Exercise directions ::
Quote verbatim the span of lines that begins the listing below and closes with the line containing "[2,695,54,720] 8662 -> [5,1381,109,1431] 8664".

Supplied entries ::
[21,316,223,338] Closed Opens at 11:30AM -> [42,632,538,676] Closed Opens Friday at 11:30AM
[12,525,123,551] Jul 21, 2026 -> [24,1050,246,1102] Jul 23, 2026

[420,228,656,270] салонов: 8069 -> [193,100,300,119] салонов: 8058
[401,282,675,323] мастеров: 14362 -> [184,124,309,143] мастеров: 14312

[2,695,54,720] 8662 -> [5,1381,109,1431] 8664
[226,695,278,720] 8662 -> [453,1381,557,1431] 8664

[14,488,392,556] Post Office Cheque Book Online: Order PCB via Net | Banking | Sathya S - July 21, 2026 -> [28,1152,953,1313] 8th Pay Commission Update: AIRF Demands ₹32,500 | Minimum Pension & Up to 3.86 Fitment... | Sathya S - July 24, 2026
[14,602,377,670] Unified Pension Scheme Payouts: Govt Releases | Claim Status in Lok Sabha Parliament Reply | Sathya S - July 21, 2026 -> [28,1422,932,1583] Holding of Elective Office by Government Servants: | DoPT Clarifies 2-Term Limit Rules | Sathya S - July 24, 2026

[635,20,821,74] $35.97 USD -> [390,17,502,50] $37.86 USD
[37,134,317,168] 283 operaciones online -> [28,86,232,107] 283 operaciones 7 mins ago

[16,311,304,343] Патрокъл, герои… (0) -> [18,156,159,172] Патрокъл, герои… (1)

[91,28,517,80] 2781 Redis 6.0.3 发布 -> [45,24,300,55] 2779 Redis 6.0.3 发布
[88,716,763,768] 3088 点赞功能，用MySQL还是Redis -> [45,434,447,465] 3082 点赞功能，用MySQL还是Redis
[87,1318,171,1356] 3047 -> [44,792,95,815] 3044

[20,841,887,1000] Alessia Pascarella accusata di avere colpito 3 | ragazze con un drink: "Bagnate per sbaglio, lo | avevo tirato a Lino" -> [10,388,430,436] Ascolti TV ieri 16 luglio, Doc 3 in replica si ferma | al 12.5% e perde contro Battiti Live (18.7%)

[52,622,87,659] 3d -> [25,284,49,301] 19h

Response area ::
[21,316,223,338] Closed Opens at 11:30AM -> [42,632,538,676] Closed Opens Friday at 11:30AM
[12,525,123,551] Jul 21, 2026 -> [24,1050,246,1102] Jul 23, 2026

[420,228,656,270] салонов: 8069 -> [193,100,300,119] салонов: 8058
[401,282,675,323] мастеров: 14362 -> [184,124,309,143] мастеров: 14312

[2,695,54,720] 8662 -> [5,1381,109,1431] 8664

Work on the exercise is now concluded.